You’d think I’d be satisfied but my brain is asking, “What if I hung clothes outside and then again inside”? That is what our ancestors did. It is time consuming but I will experiment a little to see how time effective it is. You never know when the knowledge will be needed in the future.
Hanging in the freezing cold requires a bit different technique. Just attach one side of the bottom of a shirt or sweatshirt and pull open. Socks hang from the top on one side and open up. Jeans hang one leg on one line and the other on the next. I often wear cotton leggings or wool long johns under my pants and I hang them by the baggy butt top on one side and open up. Go back after hanging a load or two and tug your clothes open a little more. The clothes will have frozen just enough to open wide and hold. This gives the best air flow for drying.

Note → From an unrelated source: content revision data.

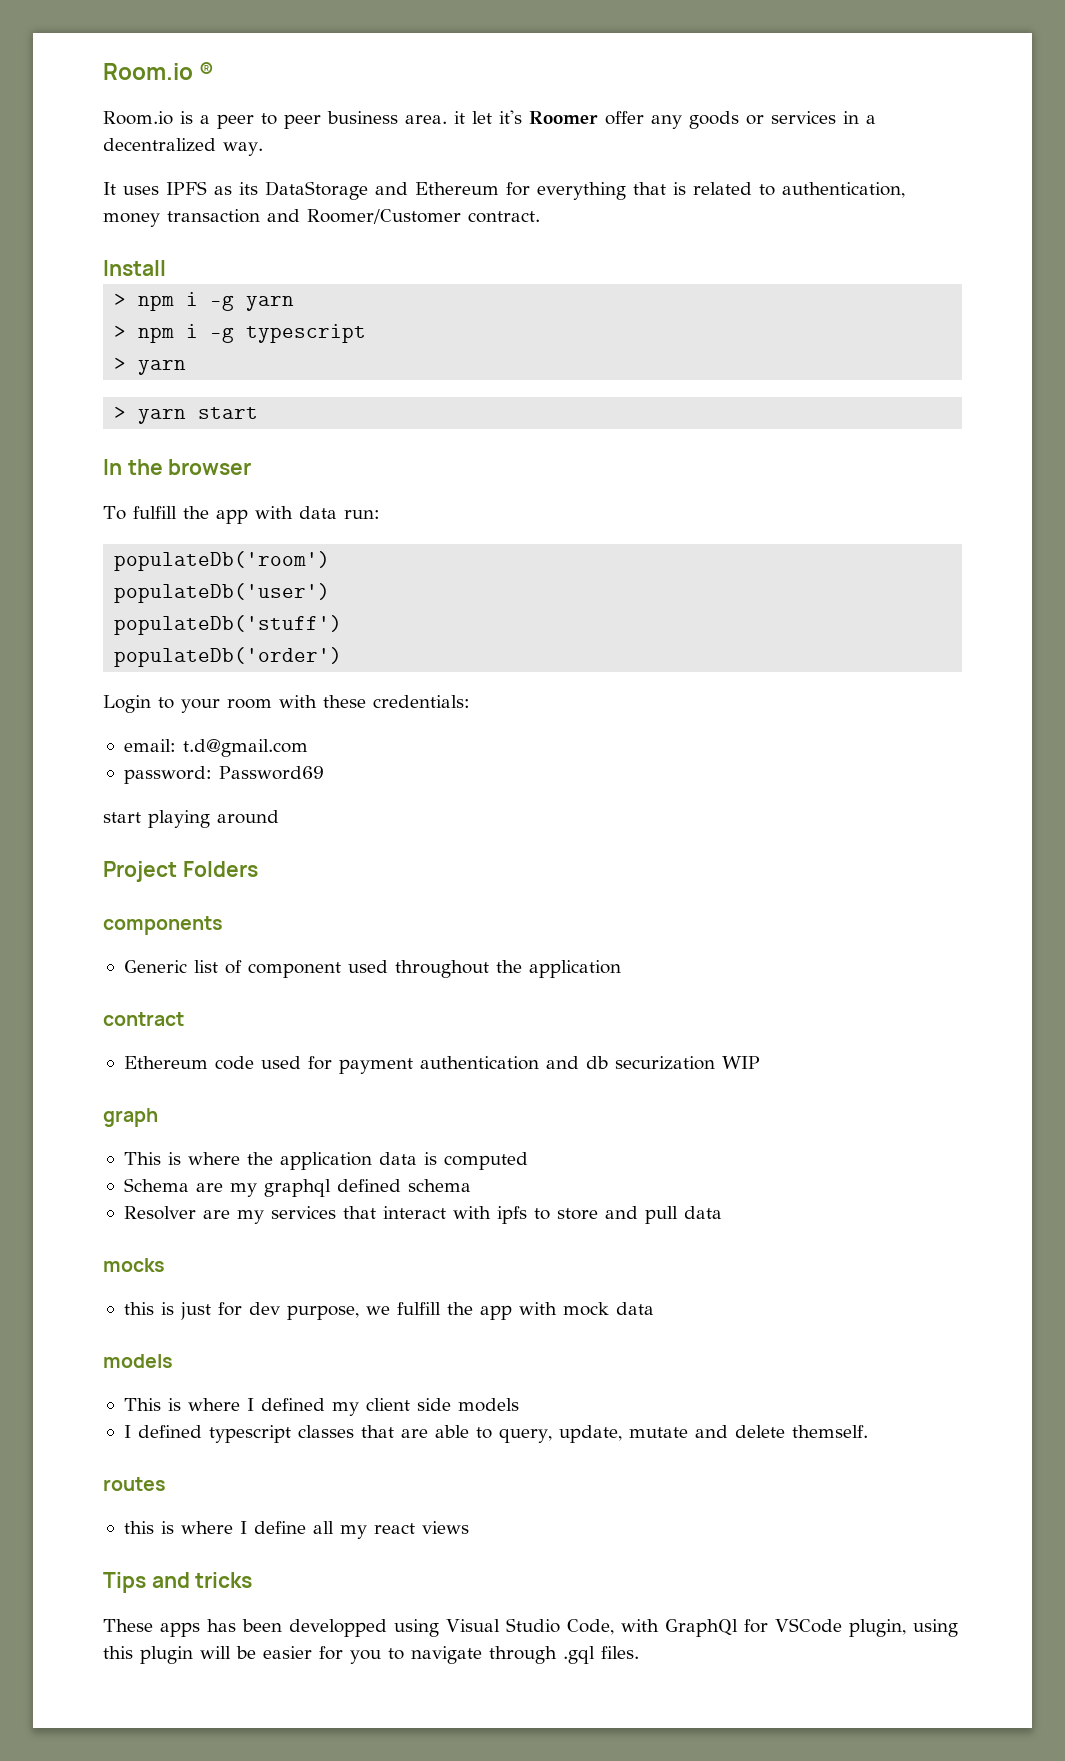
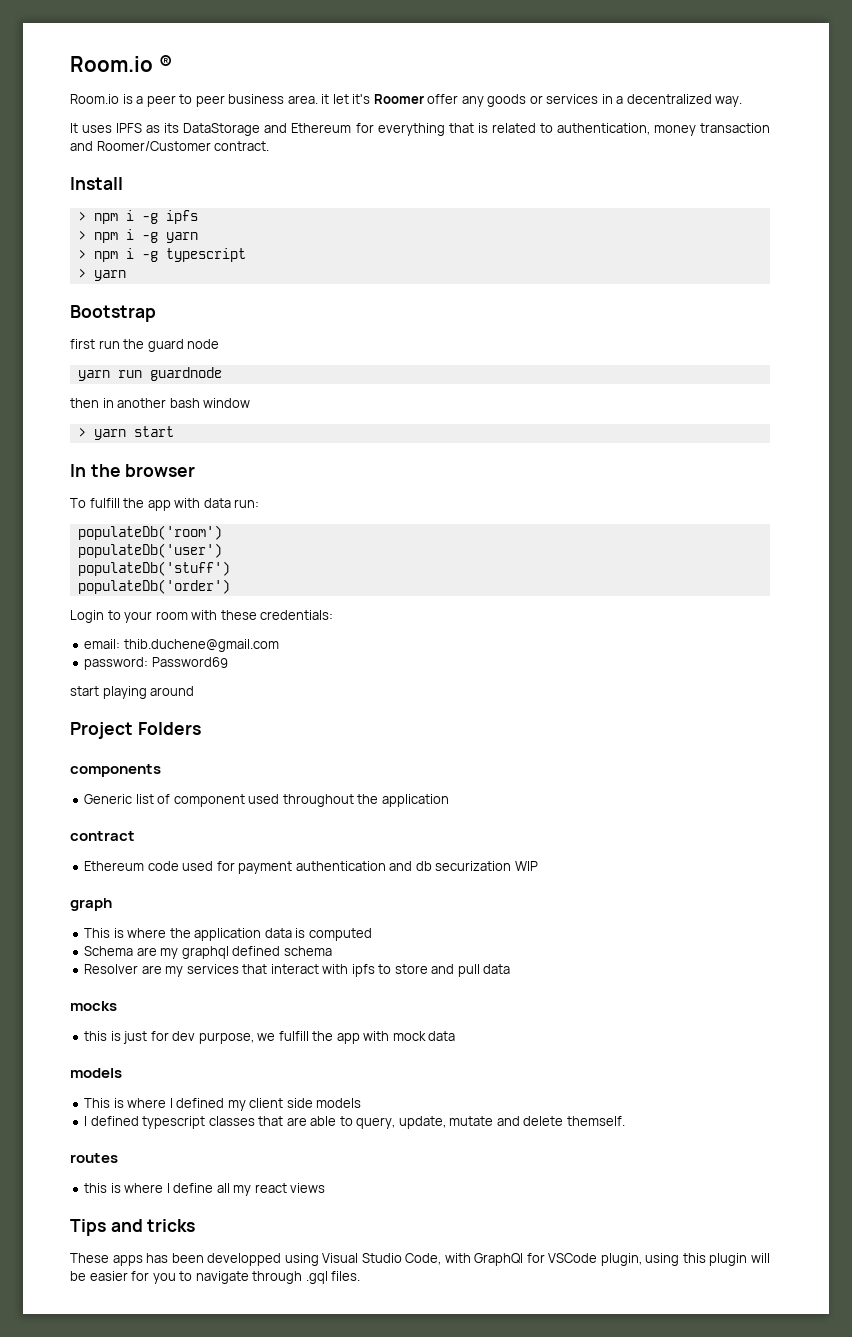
(166, 268) none -> [77,210,198,224] // > npm i -g ipfs
(187, 367) none -> [70,305,156,322] [70,339,220,352] [77,367,222,381] [70,398,251,408] // Bootstrap // first run the guard node // yarn run guardnode // then in another bash window
[182,739,308,757] t.d@gmail.com -> [123,639,279,652] thib.duchene@gmail.com

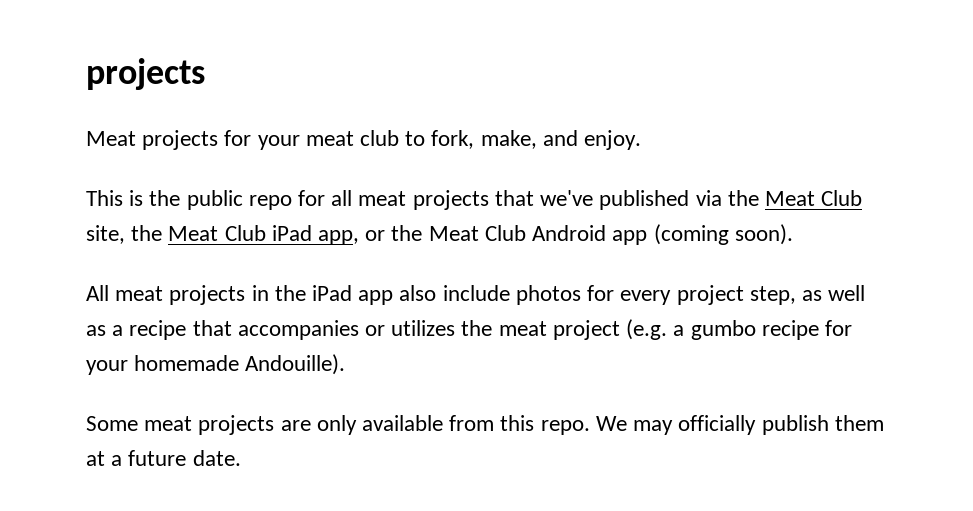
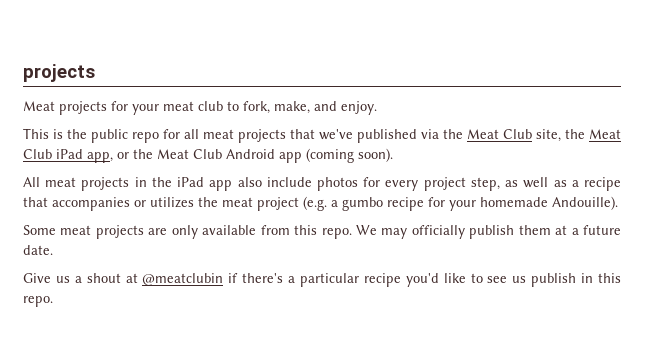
(241, 458) none -> [23,273,622,287] [23,296,53,307] // Give us a shout at @meatclubin if there's a particular recipe you'd like to see us publish in this repo.

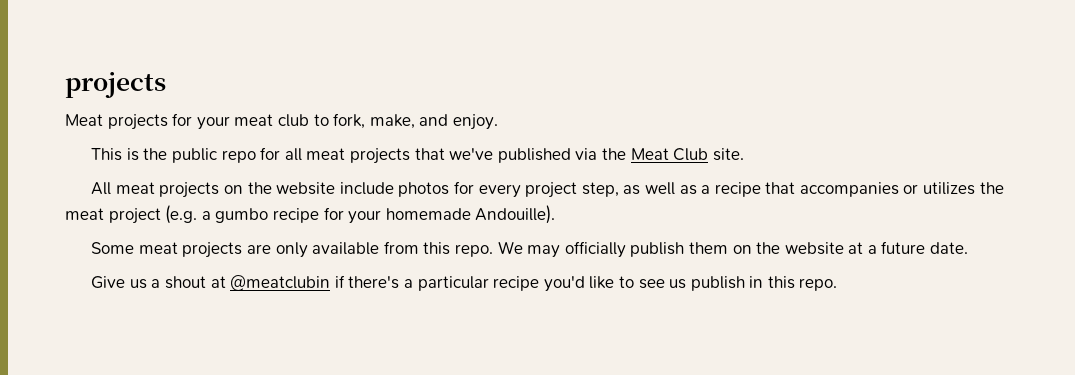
[536,129,621,142] [23,148,393,163] [23,177,262,191] site, the Meat Club iPad app, or the Meat Club Android app (coming soon). // All meat projects in the iPad app also -> [712,148,744,161] [91,182,336,198] site. // All meat projects on the website
(551, 230) none -> [732,242,844,255] on the website

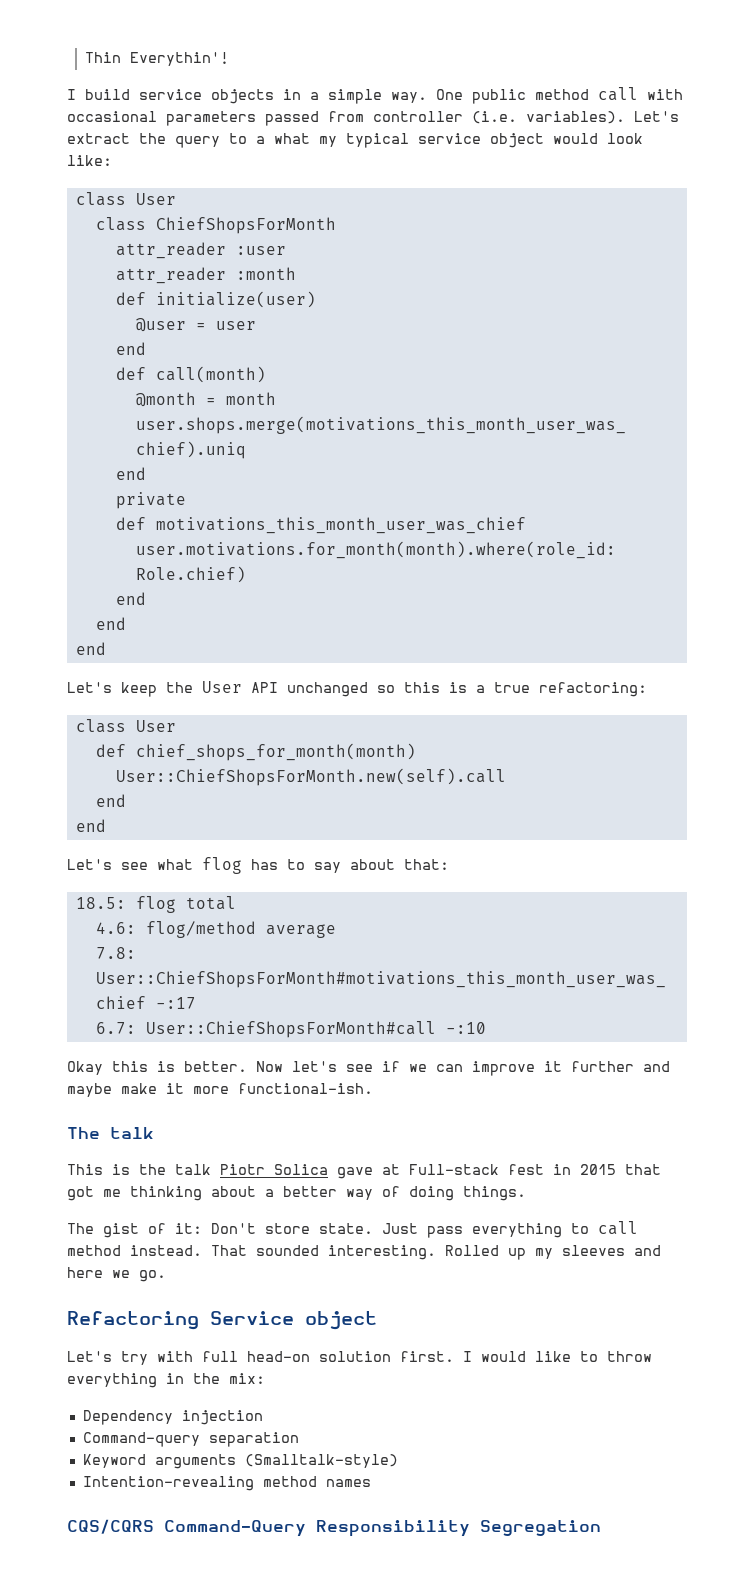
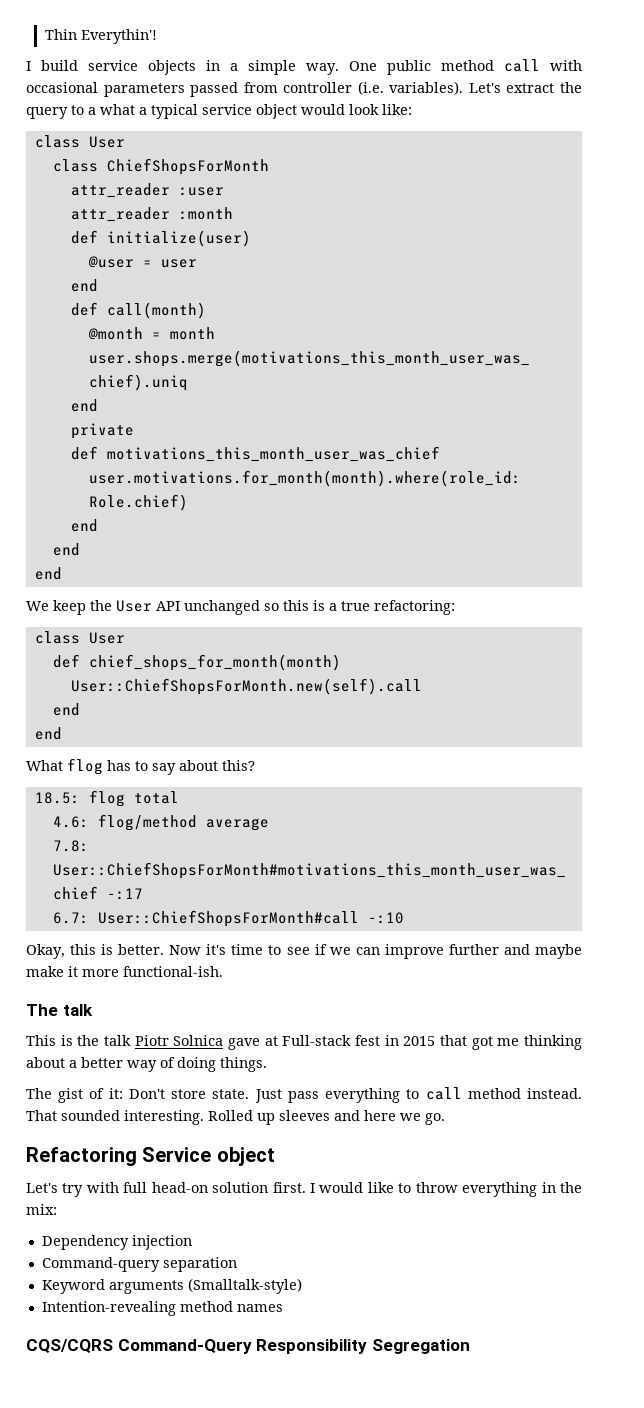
[319,136,337,147] my -> [139,107,147,115] a
[67,682,112,693] Let's -> [26,601,49,611] We
[67,859,193,870] Let's see what -> [26,760,63,771] What
[404,859,449,870] that: -> [222,760,255,771] this?
[67,1061,103,1075] Okay -> [26,944,65,959] Okay,
[292,1061,337,1072] let's -> [206,944,282,955] it's time to
[544,1061,562,1072] it -> (444, 951) none
[274,1164,328,1175] Solica -> [173,1035,224,1046] Solnica
[535,1248,553,1259] my -> (275, 1119) none

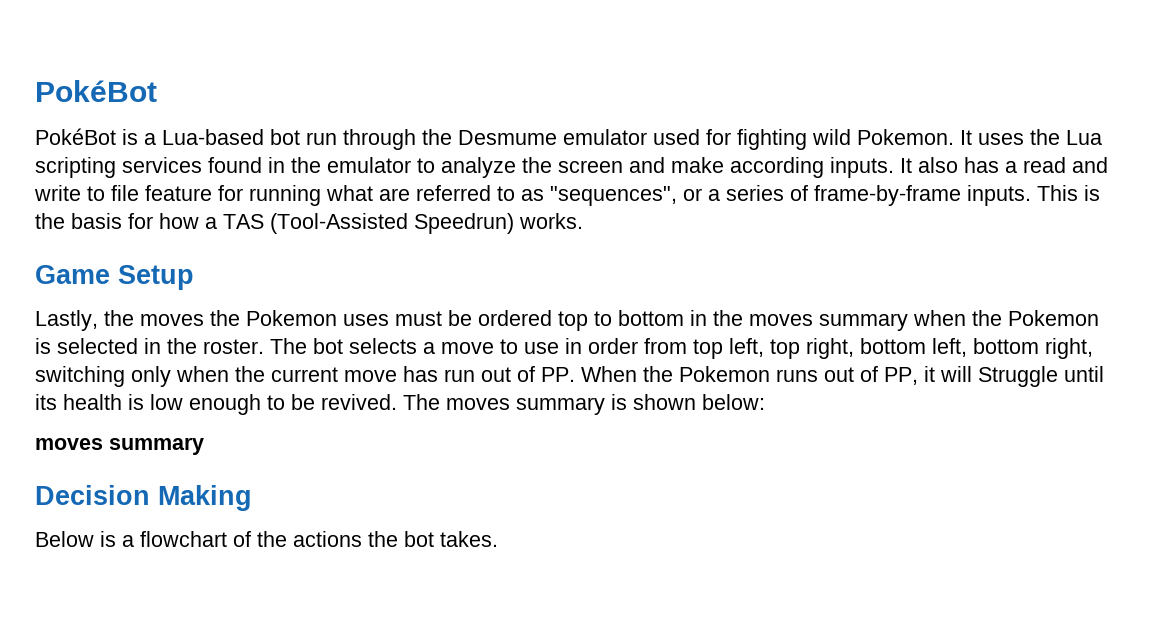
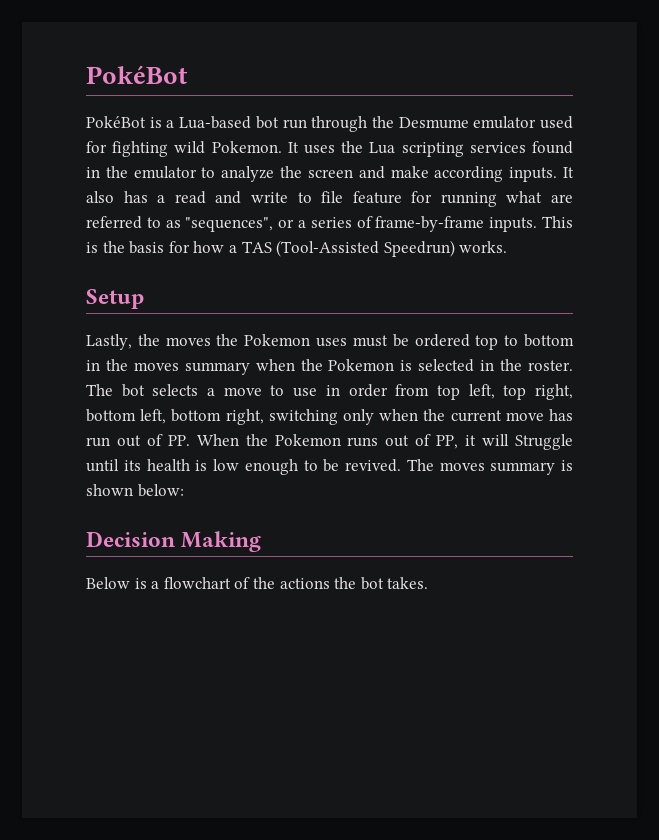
[35,265,110,284] Game -> (508, 247) none
[35,437,204,455] // moves summary -> (184, 490) none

To do laundry this way it takes planning. Plus time but there is something to be said about a repetitive task that frees the mind to ponder on other matters. Surprisingly, I find myself looking forward to the job. It clears the stress of hollering for kids to hurry up as I cook waffles; pancakes; or eggs and bacon; at the same time I’m putting together cold lunches to take to school. Yes, I need a reprieve before settling down to teach.
The drop in my electric bill has been noticeable. Dryers are power hogs. With the habit of hanging laundry nearly formed, I think I’ll next look into low power usage hours and see if some of my tasks can be pushed into those times when the electric costs are cheaper. Hopefully that’s possible.
Decreasing the amount of phantom electricity is another area I’m working on once more. I had it in hand before we moved but I’ve slipped once more into poor habits. The kids will be the ones tough to train. Not that there is much lost but it all adds up.
I’m curious, tell me how hanging clothes in the winter works for you where you live. We are blessed to have low humidity and that helps heaps but maybe it is high where you are. What then do you do?